◆ RECORDS SUPPLIED ◆
::::::::
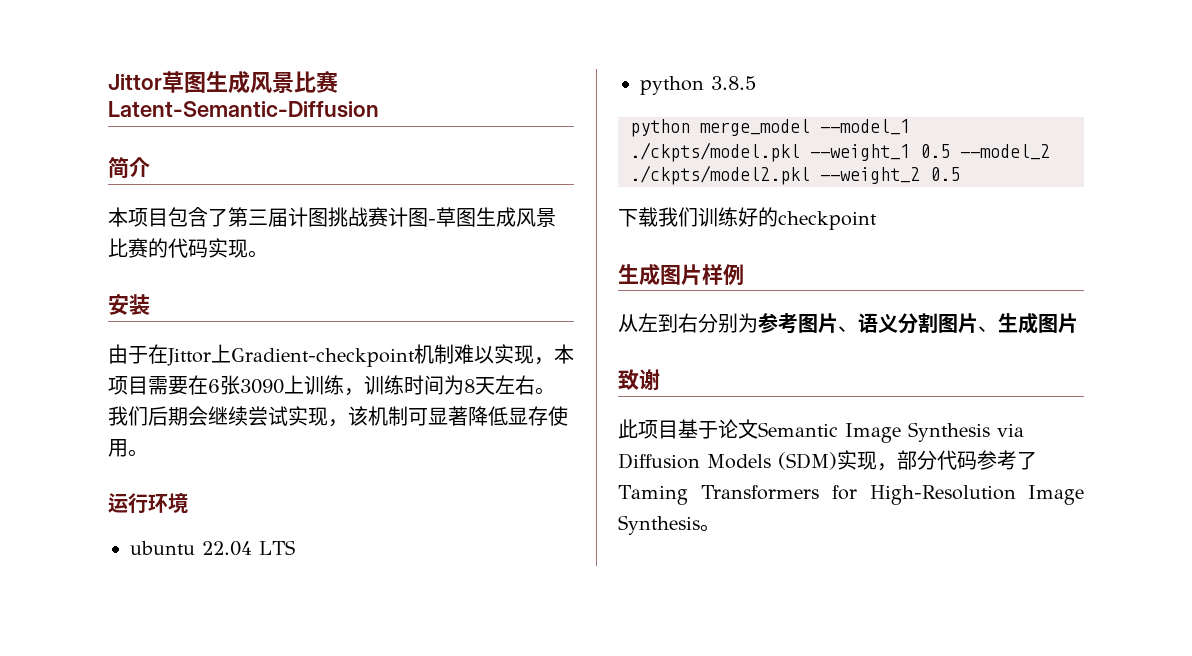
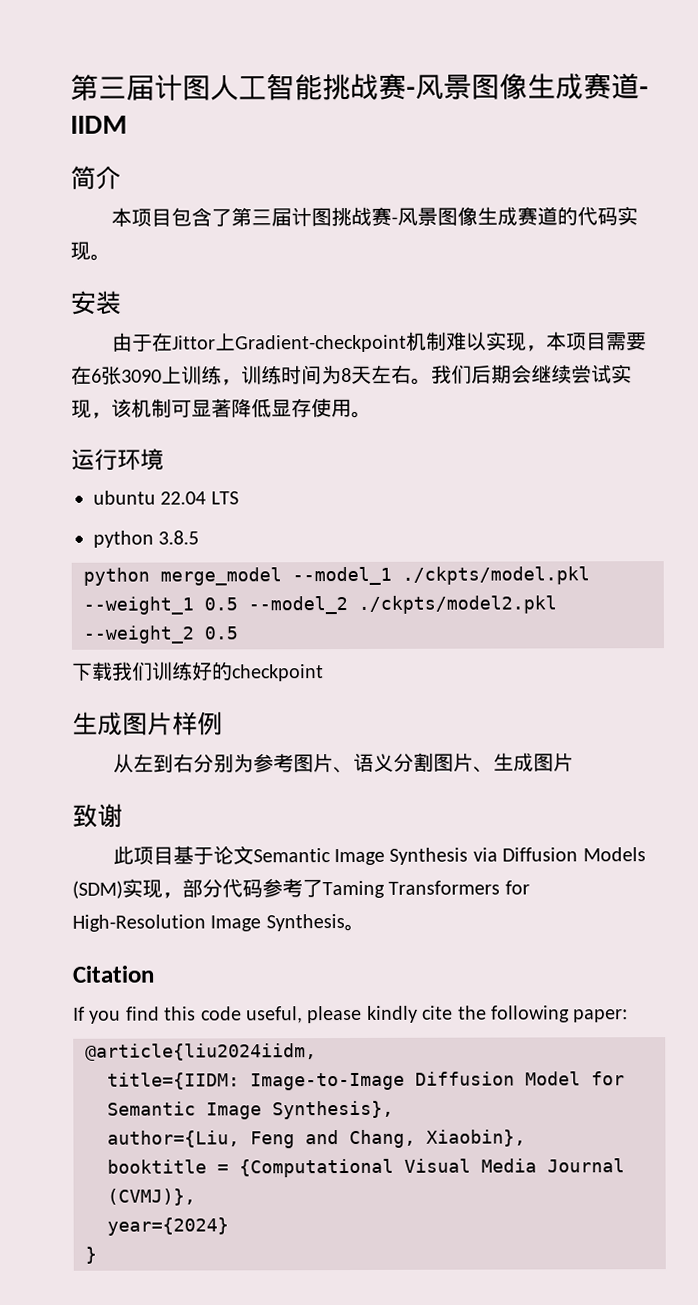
- Jittor草图生成风景比赛Latent-Semantic-Diffusion
+ 第三届计图人工智能挑战赛-风景图像生成赛道- IIDM
- 本项目包含了第三届计图挑战赛计图-草图生成风景比赛的代码实现。
+ 本项目包含了第三届计图挑战赛-风景图像生成赛道的代码实现。
+ Citation
+ If you find this code useful, please kindly cite the following paper:
+ @article{liu2024iidm,
+ title={IIDM: Image-to-Image Diffusion Model for Semantic Image Synthesis},
+ author={Liu, Feng and Chang, Xiaobin},
+ booktitle = {Computational Visual Media Journal (CVMJ)},
+ year={2024}
+ }

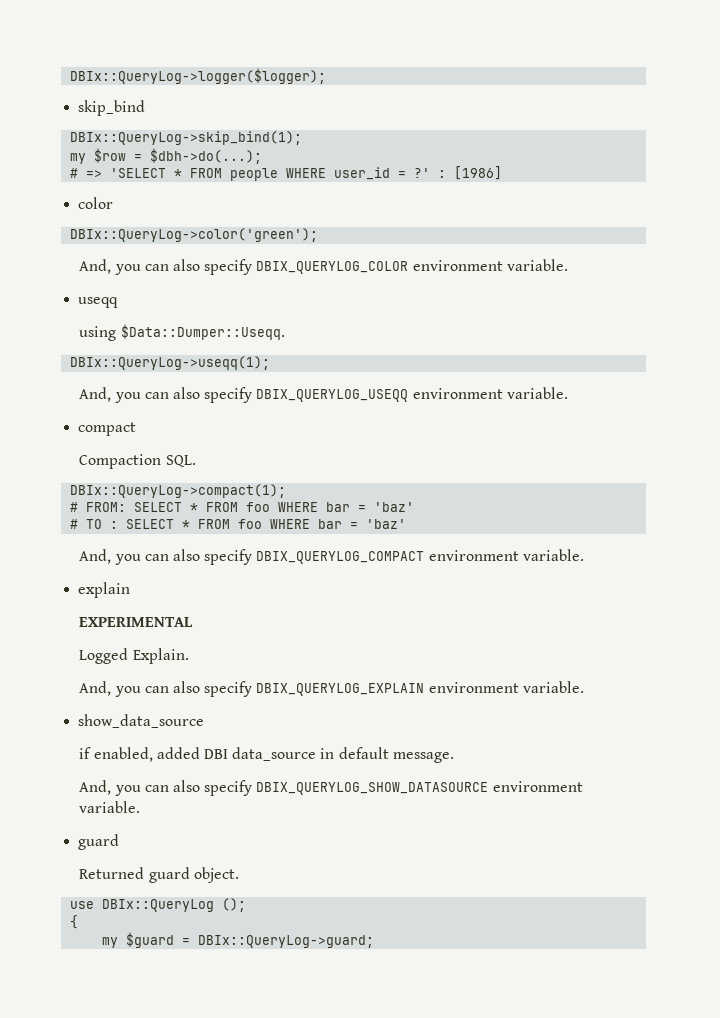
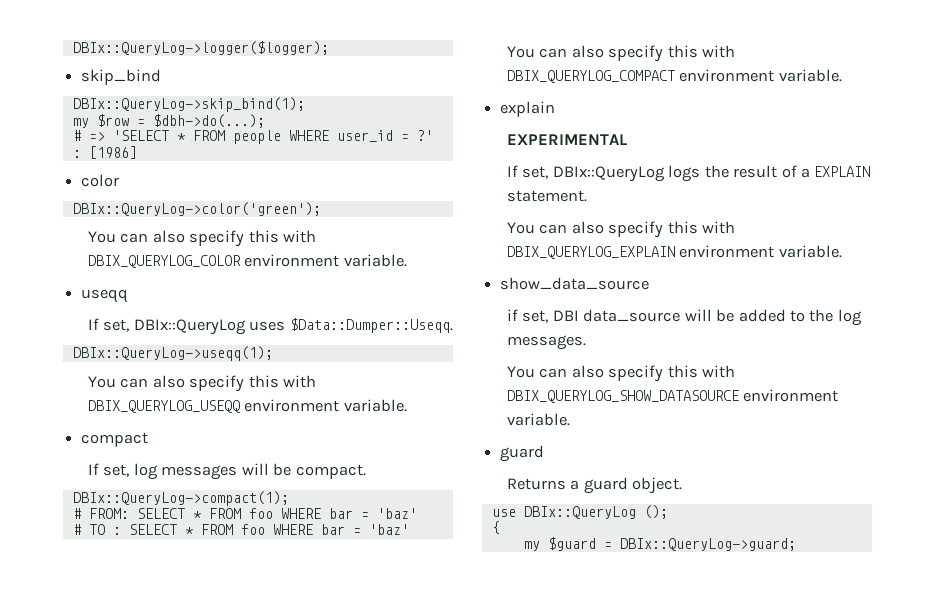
- And, you can also specify DBIX_QUERYLOG_COLOR environment variable.
+ You can also specify this with DBIX_QUERYLOG_COLOR environment variable.
- using $Data::Dumper::Useqq.
+ If set, DBIx::QueryLog uses $Data::Dumper::Useqq.
- And, you can also specify DBIX_QUERYLOG_USEQQ environment variable.
+ You can also specify this with DBIX_QUERYLOG_USEQQ environment variable.
- Compaction SQL.
+ If set, log messages will be compact.
- And, you can also specify DBIX_QUERYLOG_COMPACT environment variable.
+ You can also specify this with DBIX_QUERYLOG_COMPACT environment variable.
- Logged Explain.
- And, you can also specify DBIX_QUERYLOG_EXPLAIN environment variable.
+ If set, DBIx::QueryLog logs the result of a EXPLAIN statement.
+ You can also specify this with DBIX_QUERYLOG_EXPLAIN environment variable.
- if enabled, added DBI data_source in default message.
- And, you can also specify DBIX_QUERYLOG_SHOW_DATASOURCE environment variable.
+ if set, DBI data_source will be added to the log messages.
+ You can also specify this with DBIX_QUERYLOG_SHOW_DATASOURCE environment variable.
- Returned guard object.
+ Returns a guard object.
::::::::
◆ ACTION ITEM ◆
Set down, exactly as they appear above, all lines from the one that has "- And, you can also specify DBIX_QUERYLOG_USEQQ" down to the one that has "with DBIX_QUERYLOG_SHOW_DATASOURCE environment variable.", including those two and no others.

◆ RESPONSE TO THIS EXERCISE ◆
- And, you can also specify DBIX_QUERYLOG_USEQQ environment variable.
+ You can also specify this with DBIX_QUERYLOG_USEQQ environment variable.
- Compaction SQL.
+ If set, log messages will be compact.
- And, you can also specify DBIX_QUERYLOG_COMPACT environment variable.
+ You can also specify this with DBIX_QUERYLOG_COMPACT environment variable.
- Logged Explain.
- And, you can also specify DBIX_QUERYLOG_EXPLAIN environment variable.
+ If set, DBIx::QueryLog logs the result of a EXPLAIN statement.
+ You can also specify this with DBIX_QUERYLOG_EXPLAIN environment variable.
- if enabled, added DBI data_source in default message.
- And, you can also specify DBIX_QUERYLOG_SHOW_DATASOURCE environment variable.
+ if set, DBI data_source will be added to the log messages.
+ You can also specify this with DBIX_QUERYLOG_SHOW_DATASOURCE environment variable.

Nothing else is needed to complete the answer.